From owner-freebsd-hackers  Sun May 21 05:28:30 1995
Return-Path: hackers-owner
Received: (from majordom@localhost)
          by freefall.cdrom.com (8.6.10/8.6.6) id FAA19242
          for hackers-outgoing; Sun, 21 May 1995 05:28:30 -0700
Received: from hda.com (hda.com [199.232.40.182])
          by freefall.cdrom.com (8.6.10/8.6.6) with ESMTP id FAA19236
          ; Sun, 21 May 1995 05:28:25 -0700
Received: (dufault@localhost) by hda.com (8.6.9/8.3) id IAA17587; Sun, 21 May 1995 08:28:50 -0400
From: Peter Dufault <dufault@hda.com>
Message-Id: <199505211228.IAA17587@hda.com>
Subject: Re: kern/430: bug in tape drivers
To: bugs@ns1.win.net (Mark Hittinger)
Date: Sun, 21 May 1995 08:28:49 -0400 (EDT)
Cc: hackers@FreeBSD.org, julian@FreeBSD.org
In-Reply-To: <199505200134.VAA07349@ns1.win.net> from "Mark Hittinger" at May 19, 95 09:34:07 pm
X-Mailer: ELM [version 2.4 PL24]
Content-Type: text
Content-Length: 2488      
Sender: hackers-owner@FreeBSD.org
Precedence: bulk

Mark Hittinger writes:
> 
> >Number:         430
> >Category:       kern
> >Synopsis:       SCSI Tape dont work
> >Originator:     Charles Henrich (MSU)
> >Release:        FreeBSD 2.1.0-Development i386
> >
> >	ALR Dual Pentium, BT747 SCSI-2, Connor DDS-2 Dat, 3 Seagate Hawk 2gig
>                           ^^^^^
> >	drives.
> >
> >Description:
> >
> >	90% of the time you access the dat drive via dump, FreeBSD goes off
> >	and scrambles the other disks in the system.  This sucks, and has
> >	happened to me several times.
> >

I think that the the tape drive is tying up the SCSI bus (and
maybe therefore the host adapter?) for some reason.

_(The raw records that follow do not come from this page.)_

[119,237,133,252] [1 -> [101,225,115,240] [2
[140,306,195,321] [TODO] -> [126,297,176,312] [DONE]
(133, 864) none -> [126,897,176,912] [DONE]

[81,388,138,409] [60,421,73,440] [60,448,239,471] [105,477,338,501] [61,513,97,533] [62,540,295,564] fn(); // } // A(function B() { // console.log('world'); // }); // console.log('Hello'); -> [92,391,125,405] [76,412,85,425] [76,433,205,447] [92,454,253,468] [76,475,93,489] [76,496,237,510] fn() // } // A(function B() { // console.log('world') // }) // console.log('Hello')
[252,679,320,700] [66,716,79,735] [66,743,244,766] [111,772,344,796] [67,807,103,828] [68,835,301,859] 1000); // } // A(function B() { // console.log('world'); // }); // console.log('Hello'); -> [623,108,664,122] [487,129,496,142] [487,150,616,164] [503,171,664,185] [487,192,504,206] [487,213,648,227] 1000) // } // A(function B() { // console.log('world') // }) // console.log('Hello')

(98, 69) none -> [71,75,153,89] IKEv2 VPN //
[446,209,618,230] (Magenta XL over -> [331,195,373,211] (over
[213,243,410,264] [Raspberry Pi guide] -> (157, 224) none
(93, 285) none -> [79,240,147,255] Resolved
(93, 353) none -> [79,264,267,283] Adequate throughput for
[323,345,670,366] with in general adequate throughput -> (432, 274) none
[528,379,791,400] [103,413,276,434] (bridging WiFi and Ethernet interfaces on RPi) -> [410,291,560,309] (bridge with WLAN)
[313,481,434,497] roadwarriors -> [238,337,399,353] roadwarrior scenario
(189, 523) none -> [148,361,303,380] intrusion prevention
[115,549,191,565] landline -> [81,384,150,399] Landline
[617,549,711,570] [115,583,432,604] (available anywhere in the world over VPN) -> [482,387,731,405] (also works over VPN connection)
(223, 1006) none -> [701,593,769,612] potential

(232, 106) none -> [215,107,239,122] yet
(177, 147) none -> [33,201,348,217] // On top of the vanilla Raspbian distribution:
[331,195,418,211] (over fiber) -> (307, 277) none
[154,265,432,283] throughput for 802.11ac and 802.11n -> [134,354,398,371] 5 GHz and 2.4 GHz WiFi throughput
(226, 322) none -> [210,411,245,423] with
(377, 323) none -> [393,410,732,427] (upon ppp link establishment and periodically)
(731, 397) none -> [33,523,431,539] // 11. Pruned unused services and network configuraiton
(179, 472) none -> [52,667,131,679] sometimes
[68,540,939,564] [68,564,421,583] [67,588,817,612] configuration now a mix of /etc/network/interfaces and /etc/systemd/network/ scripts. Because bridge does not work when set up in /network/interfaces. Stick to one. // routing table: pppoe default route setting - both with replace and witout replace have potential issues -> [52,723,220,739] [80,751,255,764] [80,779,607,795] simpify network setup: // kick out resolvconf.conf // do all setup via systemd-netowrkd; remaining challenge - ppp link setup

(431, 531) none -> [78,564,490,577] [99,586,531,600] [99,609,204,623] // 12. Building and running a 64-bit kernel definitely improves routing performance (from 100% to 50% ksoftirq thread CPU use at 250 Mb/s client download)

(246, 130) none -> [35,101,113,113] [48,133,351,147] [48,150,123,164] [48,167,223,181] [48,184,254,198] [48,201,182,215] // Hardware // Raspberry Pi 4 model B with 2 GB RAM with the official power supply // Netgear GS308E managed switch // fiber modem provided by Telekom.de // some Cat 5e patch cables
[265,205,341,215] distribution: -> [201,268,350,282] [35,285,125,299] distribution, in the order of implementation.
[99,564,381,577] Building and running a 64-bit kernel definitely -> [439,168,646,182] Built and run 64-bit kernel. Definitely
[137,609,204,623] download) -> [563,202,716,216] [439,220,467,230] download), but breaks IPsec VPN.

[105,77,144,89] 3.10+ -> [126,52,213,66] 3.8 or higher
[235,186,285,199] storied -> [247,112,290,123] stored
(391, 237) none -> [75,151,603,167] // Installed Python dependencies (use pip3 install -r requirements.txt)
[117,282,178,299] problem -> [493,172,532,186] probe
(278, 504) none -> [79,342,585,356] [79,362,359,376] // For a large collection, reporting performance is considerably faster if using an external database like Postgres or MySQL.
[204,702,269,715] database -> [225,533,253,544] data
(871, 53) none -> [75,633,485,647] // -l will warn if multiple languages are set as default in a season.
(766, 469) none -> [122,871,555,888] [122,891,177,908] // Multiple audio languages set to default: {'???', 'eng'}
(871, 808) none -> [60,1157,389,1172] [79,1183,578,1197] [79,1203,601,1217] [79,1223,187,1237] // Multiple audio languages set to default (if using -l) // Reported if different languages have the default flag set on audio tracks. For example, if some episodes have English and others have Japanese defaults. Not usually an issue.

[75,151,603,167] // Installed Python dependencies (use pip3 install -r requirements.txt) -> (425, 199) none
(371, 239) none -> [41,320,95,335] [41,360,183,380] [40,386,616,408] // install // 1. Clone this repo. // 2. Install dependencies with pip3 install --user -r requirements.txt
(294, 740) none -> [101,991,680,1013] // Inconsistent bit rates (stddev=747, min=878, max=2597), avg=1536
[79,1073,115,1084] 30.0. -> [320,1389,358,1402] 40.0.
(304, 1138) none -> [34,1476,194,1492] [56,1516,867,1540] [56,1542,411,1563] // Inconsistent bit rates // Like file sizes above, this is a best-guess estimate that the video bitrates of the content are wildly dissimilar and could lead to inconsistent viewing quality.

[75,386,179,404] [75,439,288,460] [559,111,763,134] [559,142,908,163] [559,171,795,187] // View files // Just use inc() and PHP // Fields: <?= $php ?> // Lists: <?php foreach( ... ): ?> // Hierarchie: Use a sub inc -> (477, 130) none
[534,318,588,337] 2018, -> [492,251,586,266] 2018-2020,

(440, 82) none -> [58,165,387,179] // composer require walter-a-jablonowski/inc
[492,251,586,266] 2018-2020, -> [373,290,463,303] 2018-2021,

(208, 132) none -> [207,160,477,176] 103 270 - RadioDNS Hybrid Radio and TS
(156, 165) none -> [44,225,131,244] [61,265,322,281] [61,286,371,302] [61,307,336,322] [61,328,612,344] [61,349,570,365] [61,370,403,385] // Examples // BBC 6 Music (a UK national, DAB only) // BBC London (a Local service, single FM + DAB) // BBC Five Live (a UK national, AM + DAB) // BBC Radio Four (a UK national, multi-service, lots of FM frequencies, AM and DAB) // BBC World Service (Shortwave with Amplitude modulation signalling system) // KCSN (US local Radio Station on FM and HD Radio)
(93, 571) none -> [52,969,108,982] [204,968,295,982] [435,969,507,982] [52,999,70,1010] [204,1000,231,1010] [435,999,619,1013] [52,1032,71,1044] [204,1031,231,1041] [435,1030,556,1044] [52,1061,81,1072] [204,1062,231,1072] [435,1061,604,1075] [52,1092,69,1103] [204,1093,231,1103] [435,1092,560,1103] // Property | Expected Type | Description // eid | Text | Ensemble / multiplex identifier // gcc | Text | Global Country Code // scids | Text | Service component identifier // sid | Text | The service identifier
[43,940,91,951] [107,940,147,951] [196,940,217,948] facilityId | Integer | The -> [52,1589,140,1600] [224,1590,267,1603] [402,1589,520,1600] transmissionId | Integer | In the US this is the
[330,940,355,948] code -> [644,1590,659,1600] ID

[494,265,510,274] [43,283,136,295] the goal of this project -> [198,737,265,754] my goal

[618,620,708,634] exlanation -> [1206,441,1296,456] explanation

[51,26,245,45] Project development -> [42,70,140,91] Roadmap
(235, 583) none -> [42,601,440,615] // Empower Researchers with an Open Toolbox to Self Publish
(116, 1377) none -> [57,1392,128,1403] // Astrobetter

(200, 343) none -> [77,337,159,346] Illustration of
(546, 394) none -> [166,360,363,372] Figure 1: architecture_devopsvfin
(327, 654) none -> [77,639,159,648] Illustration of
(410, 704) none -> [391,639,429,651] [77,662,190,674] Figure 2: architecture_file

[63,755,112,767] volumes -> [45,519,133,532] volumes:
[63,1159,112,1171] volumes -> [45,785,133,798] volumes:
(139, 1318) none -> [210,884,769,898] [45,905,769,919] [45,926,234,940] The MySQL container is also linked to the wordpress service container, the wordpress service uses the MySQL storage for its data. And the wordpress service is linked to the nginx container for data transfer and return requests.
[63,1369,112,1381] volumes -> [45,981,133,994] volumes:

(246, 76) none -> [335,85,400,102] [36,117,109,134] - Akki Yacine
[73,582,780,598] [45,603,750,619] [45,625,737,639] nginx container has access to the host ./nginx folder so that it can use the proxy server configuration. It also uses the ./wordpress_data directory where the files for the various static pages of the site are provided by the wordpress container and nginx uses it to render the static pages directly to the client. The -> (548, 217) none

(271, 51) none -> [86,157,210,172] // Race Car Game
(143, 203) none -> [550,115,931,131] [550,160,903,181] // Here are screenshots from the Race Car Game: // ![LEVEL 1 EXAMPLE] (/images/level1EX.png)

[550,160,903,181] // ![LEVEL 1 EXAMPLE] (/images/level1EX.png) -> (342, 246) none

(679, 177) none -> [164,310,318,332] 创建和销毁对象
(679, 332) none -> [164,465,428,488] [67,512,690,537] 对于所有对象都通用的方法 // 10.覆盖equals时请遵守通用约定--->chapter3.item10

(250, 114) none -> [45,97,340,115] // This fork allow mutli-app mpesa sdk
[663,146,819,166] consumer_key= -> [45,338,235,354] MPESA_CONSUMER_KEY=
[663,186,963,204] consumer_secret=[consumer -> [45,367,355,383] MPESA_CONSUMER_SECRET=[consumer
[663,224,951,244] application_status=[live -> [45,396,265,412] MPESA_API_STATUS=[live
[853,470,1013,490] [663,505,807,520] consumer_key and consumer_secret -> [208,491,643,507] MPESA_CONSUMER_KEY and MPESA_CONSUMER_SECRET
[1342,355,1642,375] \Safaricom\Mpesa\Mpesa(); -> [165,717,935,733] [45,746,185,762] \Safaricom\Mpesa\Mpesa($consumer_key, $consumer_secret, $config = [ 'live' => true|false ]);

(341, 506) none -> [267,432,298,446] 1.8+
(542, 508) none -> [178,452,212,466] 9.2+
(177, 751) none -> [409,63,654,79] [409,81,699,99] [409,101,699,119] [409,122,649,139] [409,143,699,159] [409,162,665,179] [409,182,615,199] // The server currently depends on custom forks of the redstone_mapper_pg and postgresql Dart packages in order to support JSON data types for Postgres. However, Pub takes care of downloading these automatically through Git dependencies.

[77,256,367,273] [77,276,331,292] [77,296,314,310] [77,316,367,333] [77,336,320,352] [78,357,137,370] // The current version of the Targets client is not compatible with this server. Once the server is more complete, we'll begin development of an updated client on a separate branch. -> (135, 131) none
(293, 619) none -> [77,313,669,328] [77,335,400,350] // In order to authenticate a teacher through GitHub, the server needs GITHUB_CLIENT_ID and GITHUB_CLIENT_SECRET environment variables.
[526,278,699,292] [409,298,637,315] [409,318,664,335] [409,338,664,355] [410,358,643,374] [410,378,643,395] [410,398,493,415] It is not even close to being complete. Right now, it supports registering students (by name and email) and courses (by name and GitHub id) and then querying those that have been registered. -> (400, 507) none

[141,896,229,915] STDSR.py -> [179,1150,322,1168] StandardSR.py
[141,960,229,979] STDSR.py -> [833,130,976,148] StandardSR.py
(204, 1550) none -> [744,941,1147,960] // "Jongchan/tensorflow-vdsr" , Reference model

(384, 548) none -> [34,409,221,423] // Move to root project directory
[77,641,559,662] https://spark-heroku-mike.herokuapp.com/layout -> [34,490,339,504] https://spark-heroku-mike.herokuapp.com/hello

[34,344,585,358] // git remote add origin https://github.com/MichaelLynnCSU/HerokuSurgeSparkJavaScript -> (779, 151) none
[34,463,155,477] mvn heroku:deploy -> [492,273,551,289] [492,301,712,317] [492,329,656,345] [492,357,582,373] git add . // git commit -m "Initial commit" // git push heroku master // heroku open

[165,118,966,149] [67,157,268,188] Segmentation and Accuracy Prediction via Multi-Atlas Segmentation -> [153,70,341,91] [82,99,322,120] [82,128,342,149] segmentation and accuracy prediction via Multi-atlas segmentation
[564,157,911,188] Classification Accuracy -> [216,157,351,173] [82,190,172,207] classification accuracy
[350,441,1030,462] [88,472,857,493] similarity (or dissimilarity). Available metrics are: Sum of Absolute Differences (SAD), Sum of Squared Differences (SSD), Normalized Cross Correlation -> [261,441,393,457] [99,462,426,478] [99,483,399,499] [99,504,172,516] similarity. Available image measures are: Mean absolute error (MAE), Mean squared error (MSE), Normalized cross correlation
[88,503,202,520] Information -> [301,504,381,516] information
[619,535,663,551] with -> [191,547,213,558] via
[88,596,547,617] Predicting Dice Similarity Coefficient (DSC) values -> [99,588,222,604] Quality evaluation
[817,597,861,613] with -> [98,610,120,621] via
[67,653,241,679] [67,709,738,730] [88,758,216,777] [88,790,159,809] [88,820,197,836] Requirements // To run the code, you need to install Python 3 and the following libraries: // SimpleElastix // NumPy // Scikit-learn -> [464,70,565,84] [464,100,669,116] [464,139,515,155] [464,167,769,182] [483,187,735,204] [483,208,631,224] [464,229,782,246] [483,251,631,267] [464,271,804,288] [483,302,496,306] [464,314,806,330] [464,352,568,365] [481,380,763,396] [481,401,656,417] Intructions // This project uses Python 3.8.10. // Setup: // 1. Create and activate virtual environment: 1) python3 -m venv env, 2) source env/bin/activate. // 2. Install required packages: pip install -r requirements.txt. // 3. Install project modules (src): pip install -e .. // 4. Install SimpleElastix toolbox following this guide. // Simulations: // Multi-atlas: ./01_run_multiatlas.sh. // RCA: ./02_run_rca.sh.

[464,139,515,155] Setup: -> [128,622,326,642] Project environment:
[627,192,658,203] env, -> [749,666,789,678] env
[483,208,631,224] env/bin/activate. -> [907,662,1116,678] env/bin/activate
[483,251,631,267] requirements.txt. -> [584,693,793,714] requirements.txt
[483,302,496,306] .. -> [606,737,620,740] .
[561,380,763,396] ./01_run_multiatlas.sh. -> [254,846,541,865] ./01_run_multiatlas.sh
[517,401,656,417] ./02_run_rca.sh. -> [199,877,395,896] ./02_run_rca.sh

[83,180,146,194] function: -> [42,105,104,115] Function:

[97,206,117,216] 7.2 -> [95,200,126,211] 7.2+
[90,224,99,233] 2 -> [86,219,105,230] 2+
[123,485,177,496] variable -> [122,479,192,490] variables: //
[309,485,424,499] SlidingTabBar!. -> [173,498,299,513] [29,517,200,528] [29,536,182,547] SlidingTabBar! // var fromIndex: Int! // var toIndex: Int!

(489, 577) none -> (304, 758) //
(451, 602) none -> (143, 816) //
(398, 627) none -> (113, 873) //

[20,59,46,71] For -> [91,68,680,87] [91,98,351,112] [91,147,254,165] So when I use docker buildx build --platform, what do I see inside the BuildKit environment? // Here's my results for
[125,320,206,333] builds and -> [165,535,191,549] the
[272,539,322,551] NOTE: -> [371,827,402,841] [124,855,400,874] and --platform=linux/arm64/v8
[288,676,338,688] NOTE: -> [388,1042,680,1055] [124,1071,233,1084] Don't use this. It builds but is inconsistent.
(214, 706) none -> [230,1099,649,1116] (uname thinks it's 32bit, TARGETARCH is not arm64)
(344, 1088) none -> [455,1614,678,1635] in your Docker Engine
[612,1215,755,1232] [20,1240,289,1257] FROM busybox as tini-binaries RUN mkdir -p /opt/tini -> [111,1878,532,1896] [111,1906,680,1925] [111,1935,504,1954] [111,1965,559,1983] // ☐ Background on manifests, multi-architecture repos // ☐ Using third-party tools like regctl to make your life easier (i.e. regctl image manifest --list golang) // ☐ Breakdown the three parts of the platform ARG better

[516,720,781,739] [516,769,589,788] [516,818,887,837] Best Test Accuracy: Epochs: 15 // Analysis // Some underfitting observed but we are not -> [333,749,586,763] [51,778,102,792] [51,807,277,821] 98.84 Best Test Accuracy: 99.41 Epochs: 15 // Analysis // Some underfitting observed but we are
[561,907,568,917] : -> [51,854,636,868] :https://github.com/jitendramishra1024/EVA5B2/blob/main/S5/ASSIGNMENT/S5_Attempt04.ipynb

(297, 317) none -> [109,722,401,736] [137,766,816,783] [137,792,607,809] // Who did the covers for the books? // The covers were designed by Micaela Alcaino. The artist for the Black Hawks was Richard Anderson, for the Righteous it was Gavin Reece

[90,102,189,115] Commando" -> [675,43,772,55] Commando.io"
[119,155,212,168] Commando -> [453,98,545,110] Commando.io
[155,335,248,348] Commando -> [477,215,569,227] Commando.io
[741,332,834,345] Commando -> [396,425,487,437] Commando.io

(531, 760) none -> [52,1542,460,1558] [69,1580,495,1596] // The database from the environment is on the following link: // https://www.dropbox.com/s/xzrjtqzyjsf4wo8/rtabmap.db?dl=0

> I have seen the same problem since 2.0R.  I have a WangDAT3400DX.  When a
> process closes the tape drive I get "bt0a: try to abort".  I believe this
> is due to the lengthy rewind, although recently I noted that there was a
> problem with scsi commands that contained no data.   In any event I
> still see the problem in -current.  I will try a 2940 controller this
> weekend and see if the problem exists there.

As I mentioned, zero length commands aren't an issue.

> After a few "bt0a try to abort" I get a "bt0a abort timed out".  It is
> at this point that horrible things happen.  The driver corrupts the ccb
> chain and bit sprays your disks.  If the rewind finishes before the
> "bt0a abort timed out" then no badness happens to your disks.

You get more than one "bt0: Try to abort" messages?   That
is probably the scsi system aborting the ongoing disk transfers that aren't
completing due to the problem with the tape drive, since you will
only get one "Try to abort" message per aborted transaction.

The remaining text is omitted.